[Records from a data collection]

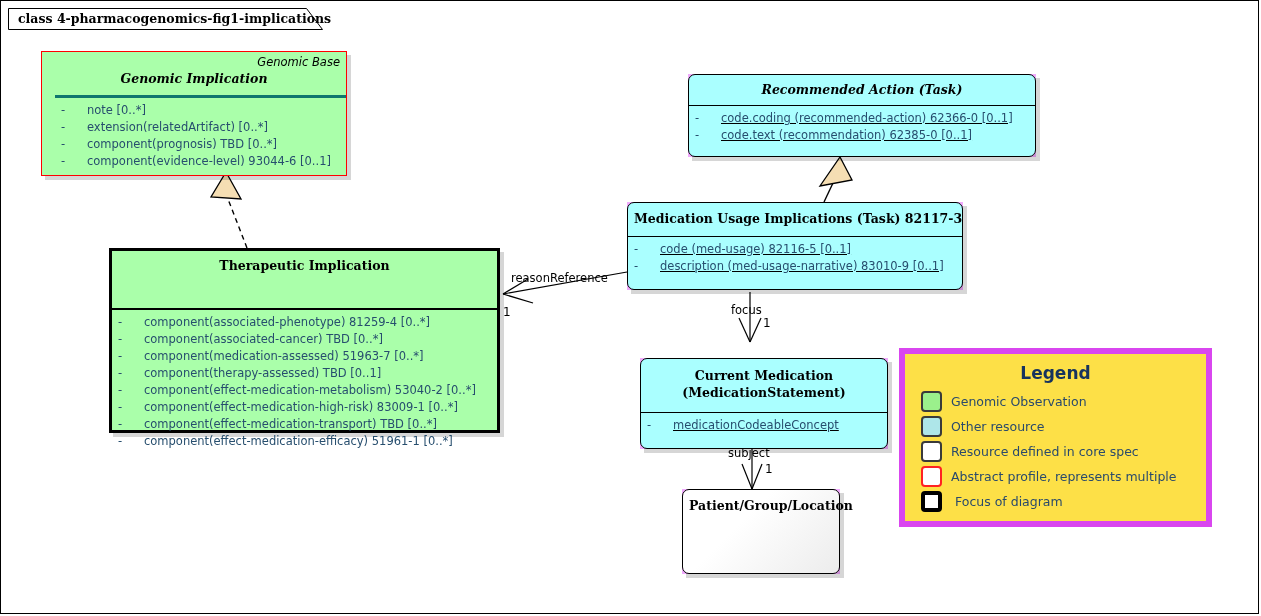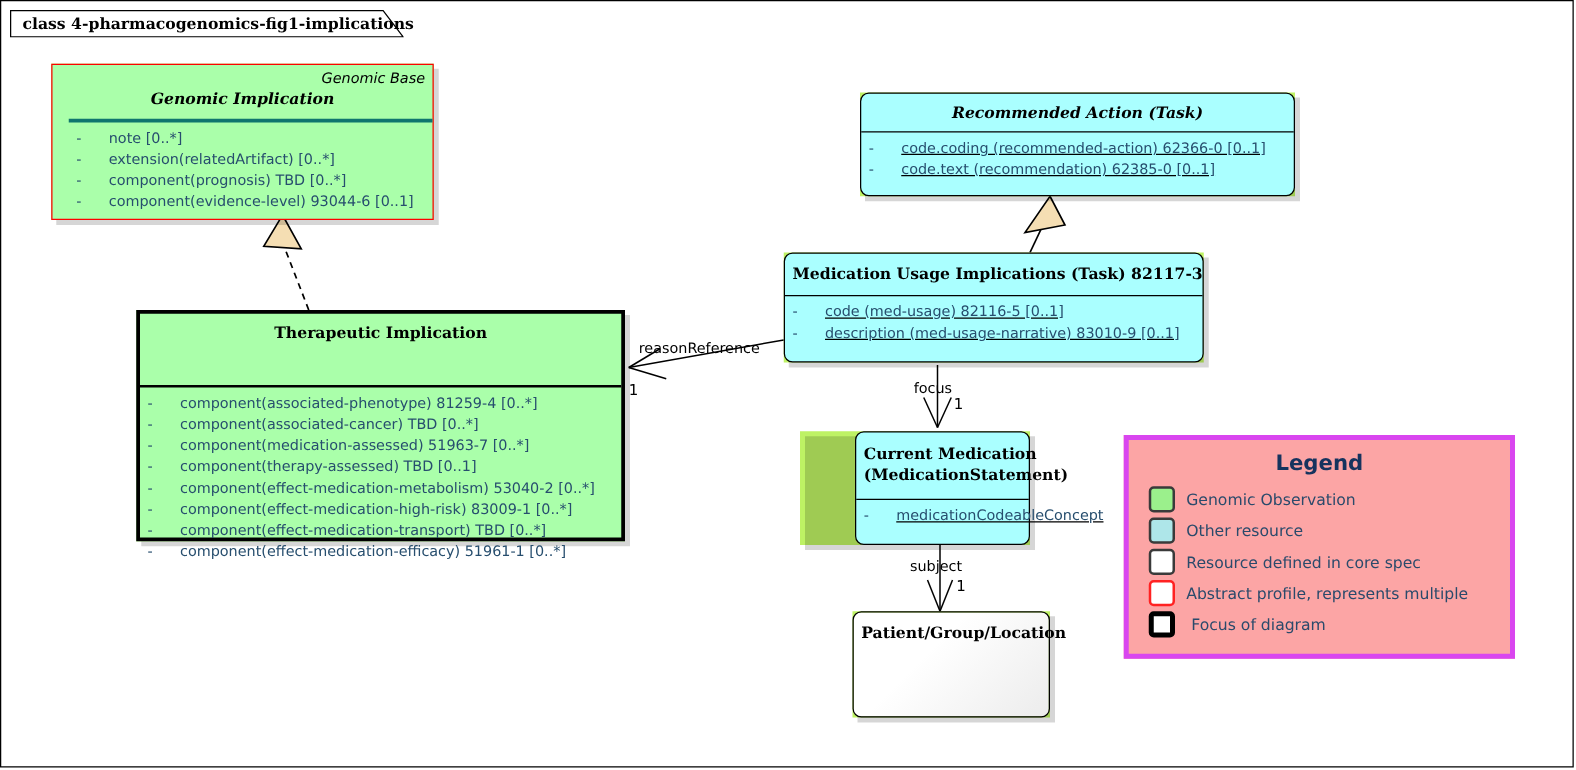--- a/index.html
+++ b/index.html
@@ -56,7 +56,7 @@
   .uml-box {
     position: absolute;
     box-sizing: border-box;
-    background: #bef264;
+    background: #f0abfc;
   }
   .uml-box .shadow {
     position: absolute;

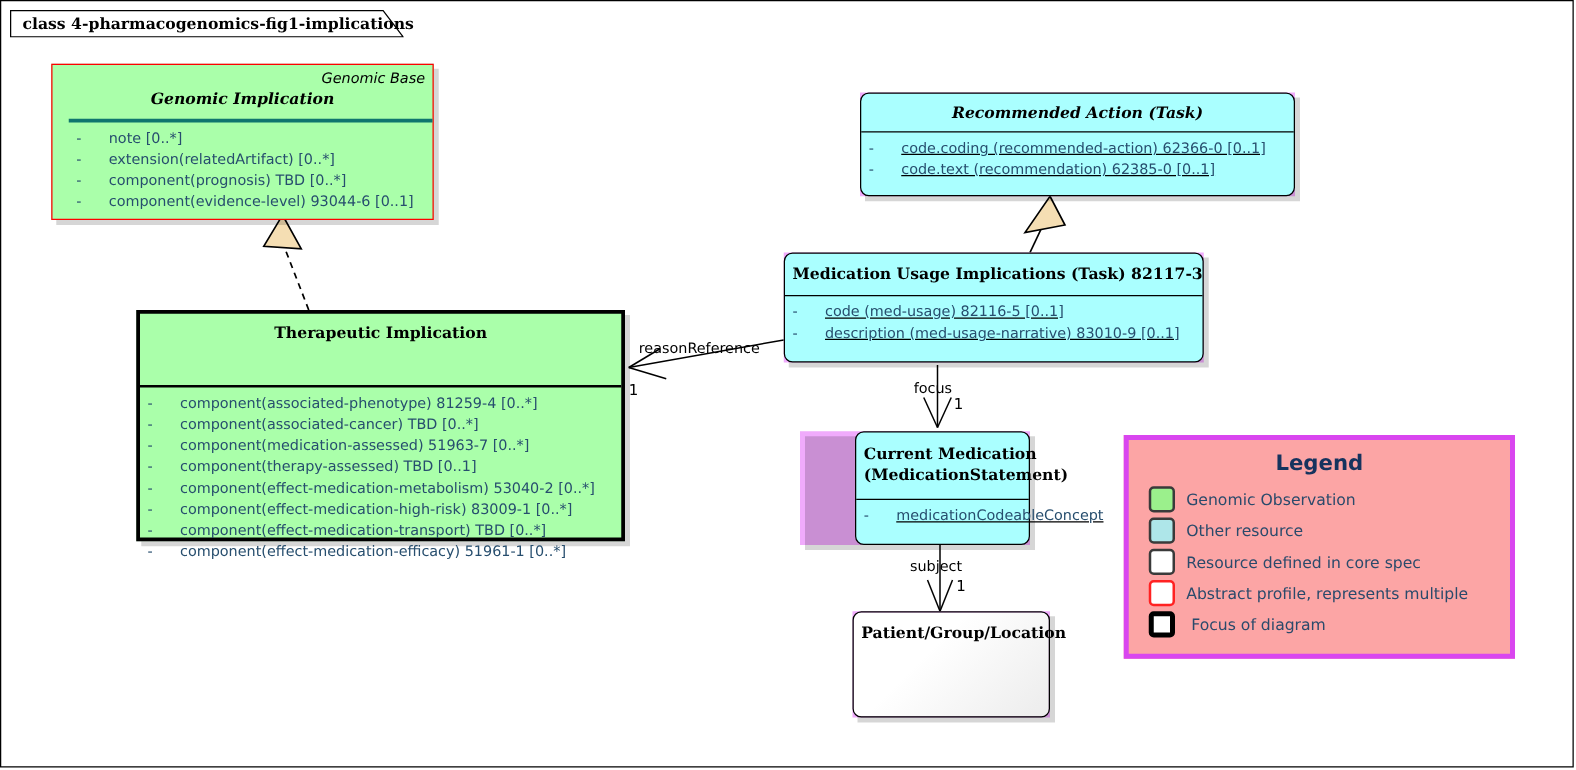--- a/index.html
+++ b/index.html
@@ -362,7 +362,7 @@
     </div>
   </div>
 
-  <div class="uml-box" id="box-current-medication" style="left:640px; top:345px; width:184px; height:91px; z-index:10;padding-left:44px;">
+  <div class="uml-box" id="box-current-medication" style="left:640px; top:358px; width:248px; height:91px; z-index:10;">
     <div class="shadow"></div>
     <div class="body cyan border-thin rounded">
       <div class="title-zone" style="height:53px; padding-top:8px;">

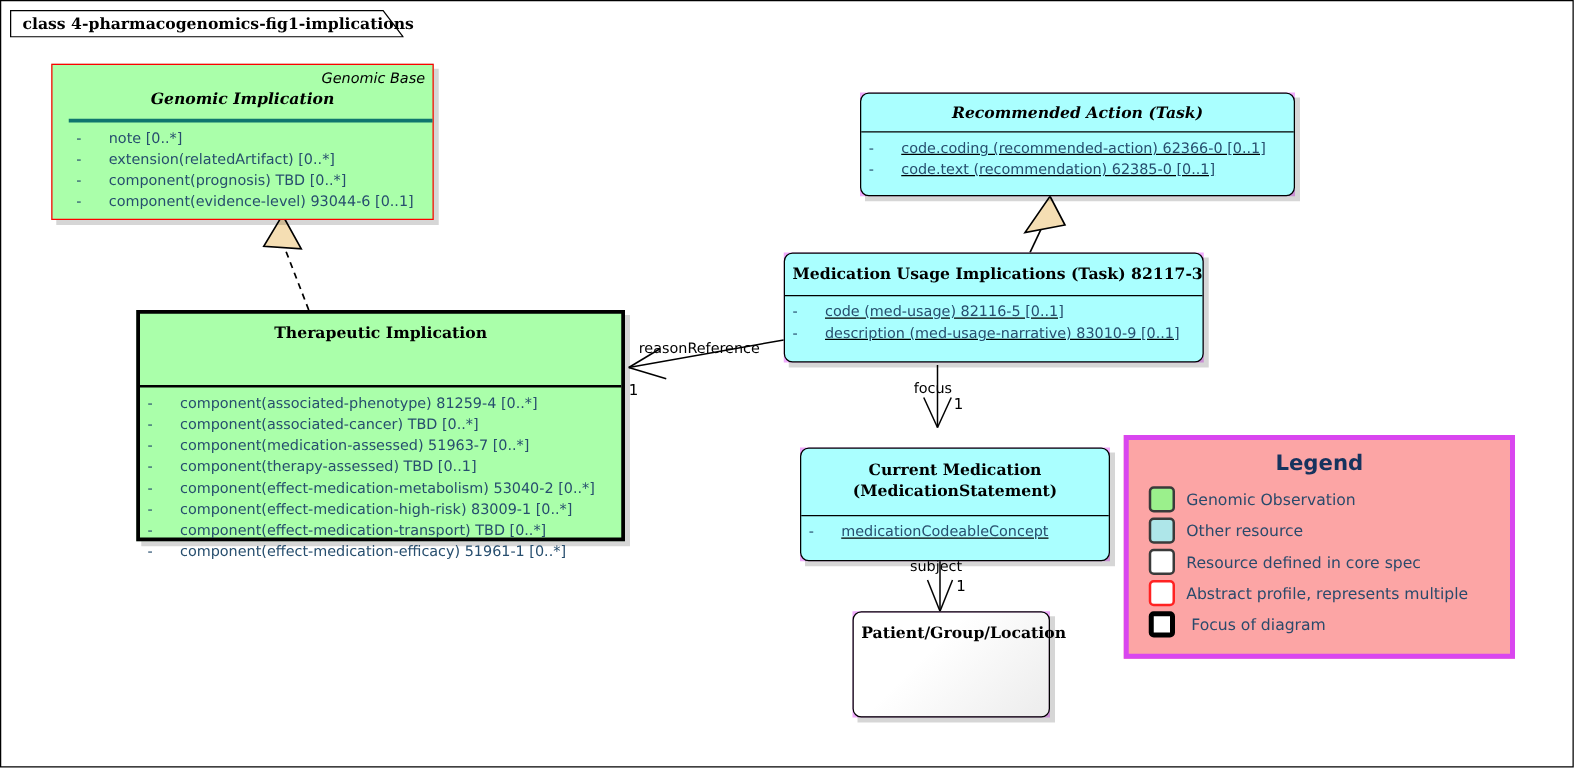--- a/index.html
+++ b/index.html
@@ -170,8 +170,8 @@
   #legend {
     position: absolute;
     box-sizing: border-box;
-    background: #fca5a5;
-    border: 4px solid #d946ef;
+    background: #fde047;
+    border: 6px solid #d946ef;
     z-index: 4;
   }
   #legend .legend-title {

Task instructions:
Where in the records above does the word "height" appear? Copy each line that holds it.

Written reply:
-  <div class="uml-box" id="box-current-medication" style="left:640px; top:345px; width:184px; height:91px; z-index:10;padding-left:44px;">
+  <div class="uml-box" id="box-current-medication" style="left:640px; top:358px; width:248px; height:91px; z-index:10;">
       <div class="title-zone" style="height:53px; padding-top:8px;">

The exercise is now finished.